- RECORDS FOR PROCESSING
##########
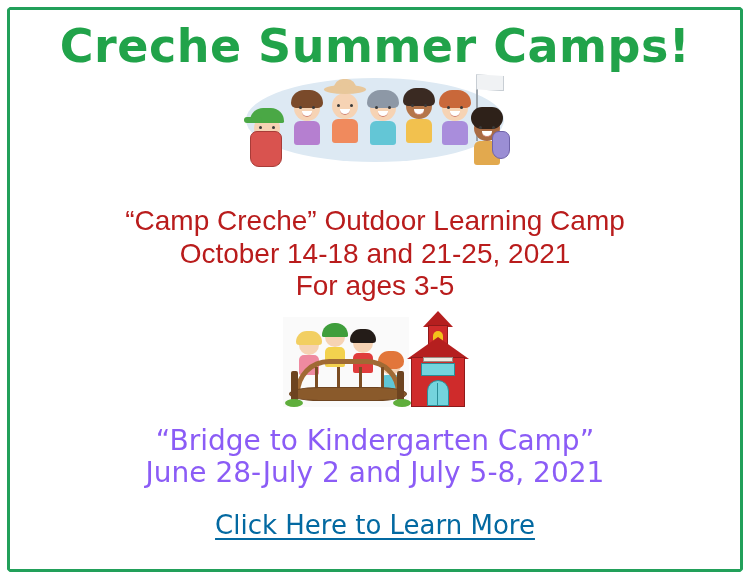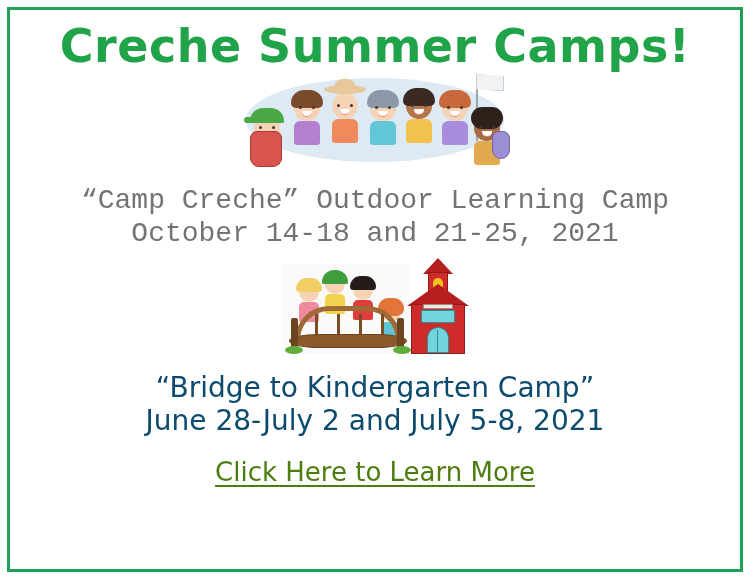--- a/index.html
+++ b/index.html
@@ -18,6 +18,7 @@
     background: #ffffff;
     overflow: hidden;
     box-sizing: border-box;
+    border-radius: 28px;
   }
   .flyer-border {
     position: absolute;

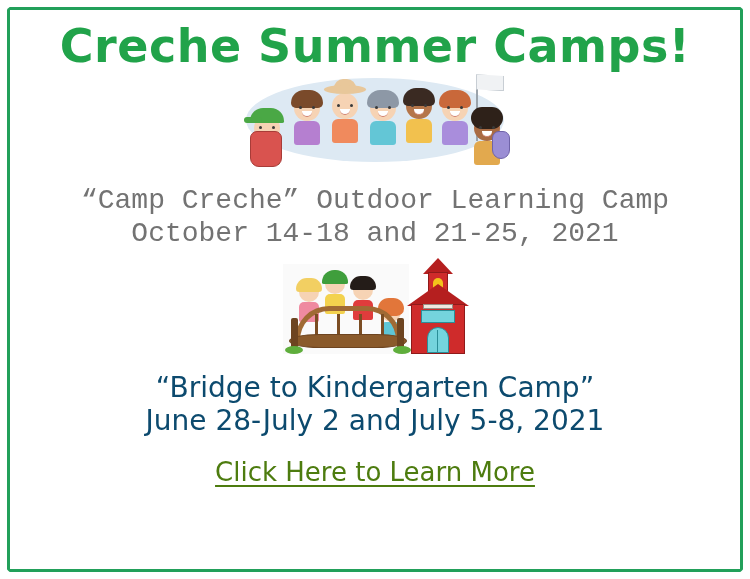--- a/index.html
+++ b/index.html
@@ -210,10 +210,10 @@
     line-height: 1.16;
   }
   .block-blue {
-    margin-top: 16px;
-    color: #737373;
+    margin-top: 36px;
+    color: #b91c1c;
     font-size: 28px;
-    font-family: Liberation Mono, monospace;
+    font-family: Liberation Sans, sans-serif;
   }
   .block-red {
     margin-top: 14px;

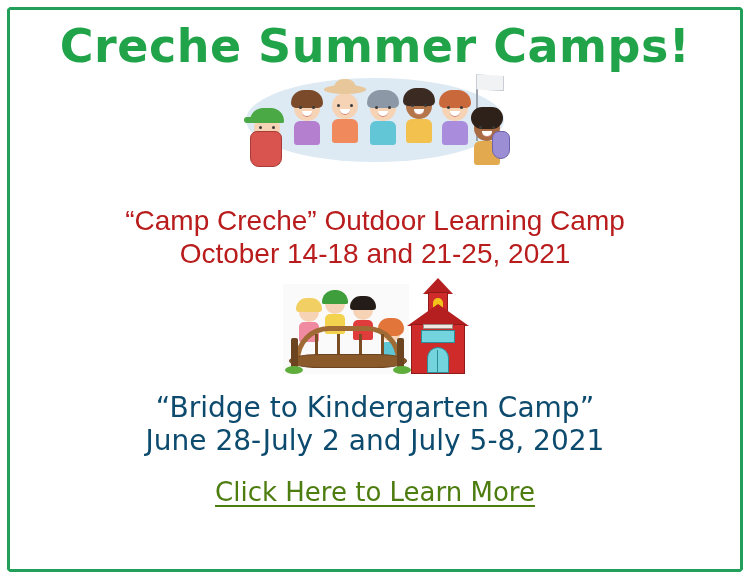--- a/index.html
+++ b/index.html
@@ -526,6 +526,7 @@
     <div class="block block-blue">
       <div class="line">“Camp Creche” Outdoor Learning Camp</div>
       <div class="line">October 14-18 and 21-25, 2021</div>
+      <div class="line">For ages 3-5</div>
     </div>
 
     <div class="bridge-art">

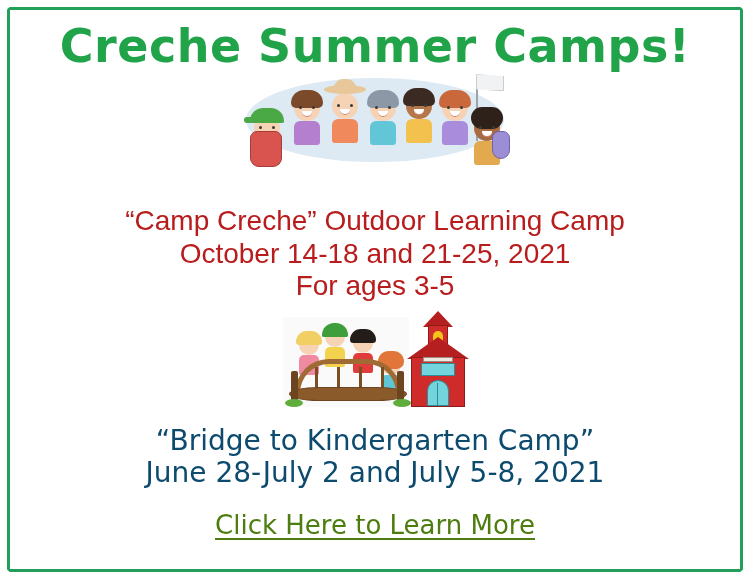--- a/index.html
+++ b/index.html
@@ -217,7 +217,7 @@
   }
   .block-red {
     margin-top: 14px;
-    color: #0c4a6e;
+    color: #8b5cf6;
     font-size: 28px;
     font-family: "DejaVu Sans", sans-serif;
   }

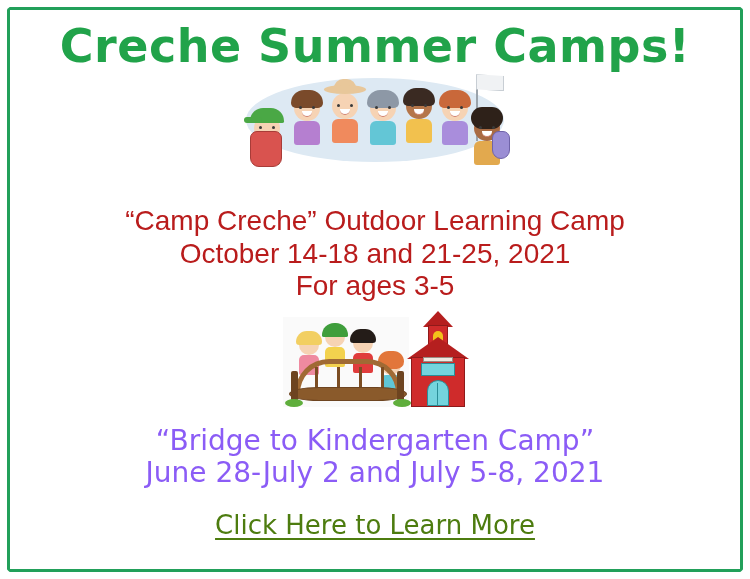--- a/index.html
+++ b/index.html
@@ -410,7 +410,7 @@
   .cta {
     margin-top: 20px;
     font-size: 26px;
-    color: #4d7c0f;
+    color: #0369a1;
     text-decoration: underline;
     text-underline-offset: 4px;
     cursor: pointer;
##########
- THE PROBLEM
Except for the pictures, set down each line of the records exactly as it appears.

- EXPECTED ANSWER
--- a/index.html
+++ b/index.html
@@ -18,6 +18,7 @@
     background: #ffffff;
     overflow: hidden;
     box-sizing: border-box;
+    border-radius: 28px;
   }
   .flyer-border {
     position: absolute;

--- a/index.html
+++ b/index.html
@@ -210,10 +210,10 @@
     line-height: 1.16;
   }
   .block-blue {
-    margin-top: 16px;
-    color: #737373;
+    margin-top: 36px;
+    color: #b91c1c;
     font-size: 28px;
-    font-family: Liberation Mono, monospace;
+    font-family: Liberation Sans, sans-serif;
   }
   .block-red {
     margin-top: 14px;

--- a/index.html
+++ b/index.html
@@ -526,6 +526,7 @@
     <div class="block block-blue">
       <div class="line">“Camp Creche” Outdoor Learning Camp</div>
       <div class="line">October 14-18 and 21-25, 2021</div>
+      <div class="line">For ages 3-5</div>
     </div>
 
     <div class="bridge-art">

--- a/index.html
+++ b/index.html
@@ -217,7 +217,7 @@
   }
   .block-red {
     margin-top: 14px;
-    color: #0c4a6e;
+    color: #8b5cf6;
     font-size: 28px;
     font-family: "DejaVu Sans", sans-serif;
   }

--- a/index.html
+++ b/index.html
@@ -410,7 +410,7 @@
   .cta {
     margin-top: 20px;
     font-size: 26px;
-    color: #4d7c0f;
+    color: #0369a1;
     text-decoration: underline;
     text-underline-offset: 4px;
     cursor: pointer;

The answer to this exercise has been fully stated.